Quando foi relaxada a primeira das três prisões preventivas que me mantinham prisioneiro, transferiram-me do quartel da PE da Vila Militar, um dos piores que existiam, para o que, por contraste, pareceu-me um hotel: o Regimento Escola de Cavalaria.
TEMPO DE OGROS
Como companheiro de quarto -- não era exatamente uma cela, embora tivesse grades na janela --, um professor que não havia participado da luta armada mas, mesmo assim, levara choques tão terríveis na PE que tinha os ossos dos dedos à mostra.
Deduzi que ambos saíriamos em breve. Os militares se preocupavam com tais detalhes, como o de não despejar nas ruas pessoas que parecessem ter saído de um campo de concentração nazista. Representariam a prova viva do que sucedia nos porões. Então, costumavam recuperar um pouco os presos, fisica e psicologicamente, às vésperas da libertação.

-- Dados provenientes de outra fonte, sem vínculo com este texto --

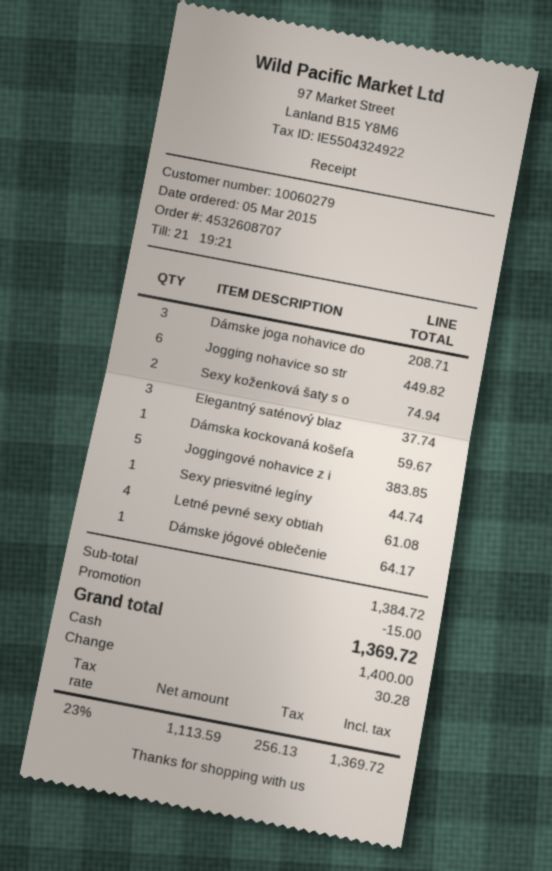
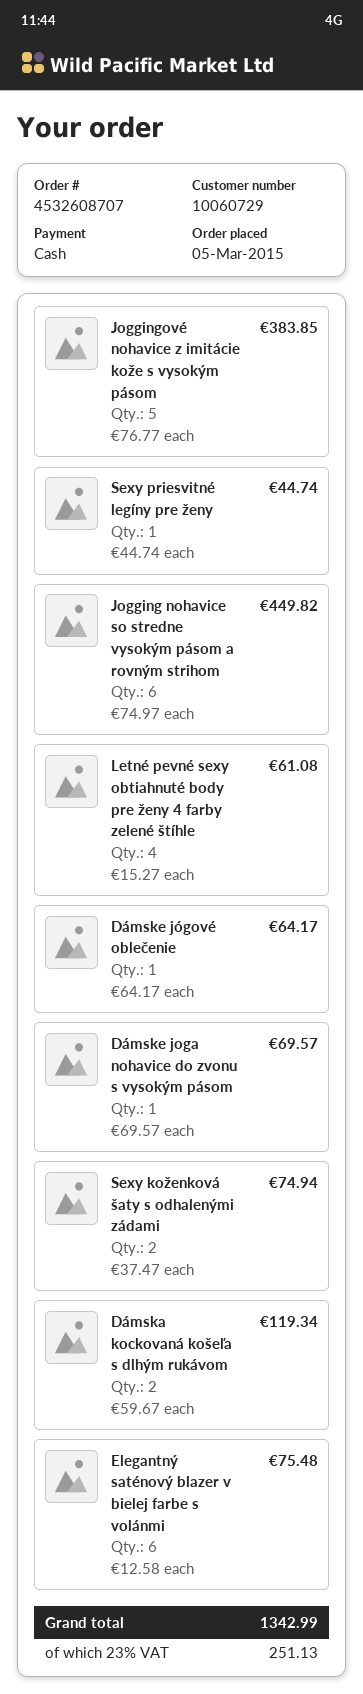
customer number: 10060279 -> 10060729
Dámske joga nohavice do: 3 for 208.71 -> 1 for 69.57
Elegantný saténový blaz: 3 for 37.74 -> 6 for 75.48
Dámska kockovaná košeľa: 1 for 59.67 -> 2 for 119.34
discount: 15.00 -> none
tax: 23% = 256.13 -> 23% = 251.13
total: 1369.72 -> 1342.99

Não fiquei agradecido pelo tratamento menos desumano. Refleti que os oficiais médicos estavam desempenhando um papel determinado pelos alto comando, da mesma forma que seus colegas do DOI-Codi esmeravam-se em representar ogros.
Como única ressalva, eu admitia que os oficiais se direcionassem para a Cavalaria exatamente por terem um perfil mais compassivo (tanto que gostavam de animais), ao passo que iam para a infantaria os naturalmente insensíveis; e os piores deles, para a Polícia do Exército. Então, em ambos os casos, aproveitara-se o physique du rôle.
Mas, houve um oficial que me pareceu ir além do script: o comandante do regimento, cel. Castro.
Em dezembro/1969, ss visitas a presos políticos na Vila Militar do Rio de Janeiro estavam todas suspensas em função do sequestro do embaixador suíço. Ele abriu uma exceção no Natal. Fiquei com a impressão de ter sido uma decisão pessoal, não uma encenação a mais.
O jeitão, a forma de falar, o tratamento respeitoso adotado com seus subalternos, tudo nele compunha a imagem de um homem afável e nobre, capaz de uma atitude dessas.
Ademais, como deveria estar bem próximo da reserva, já se encontrava imune a represálias. È quando os oficiais não temem tanto desagradar os escalões superiores.
Voltando ao dr. Jeckyll e Mr. Hide, faz mais sentido supor que, mesmo no pior momento do terrorismo de estado, as Forças Armadas continuasse tendo seus médicos e seus monstros .
E, principalmente, indivíduos comuns, que não eram uma coisa nem outra, mas perceberam que, naquele momento, seus interesses estariam melhor servidos se deixassem aflorar as componentes monstruosas de sua personalidade, pois era isto que deles se esperava.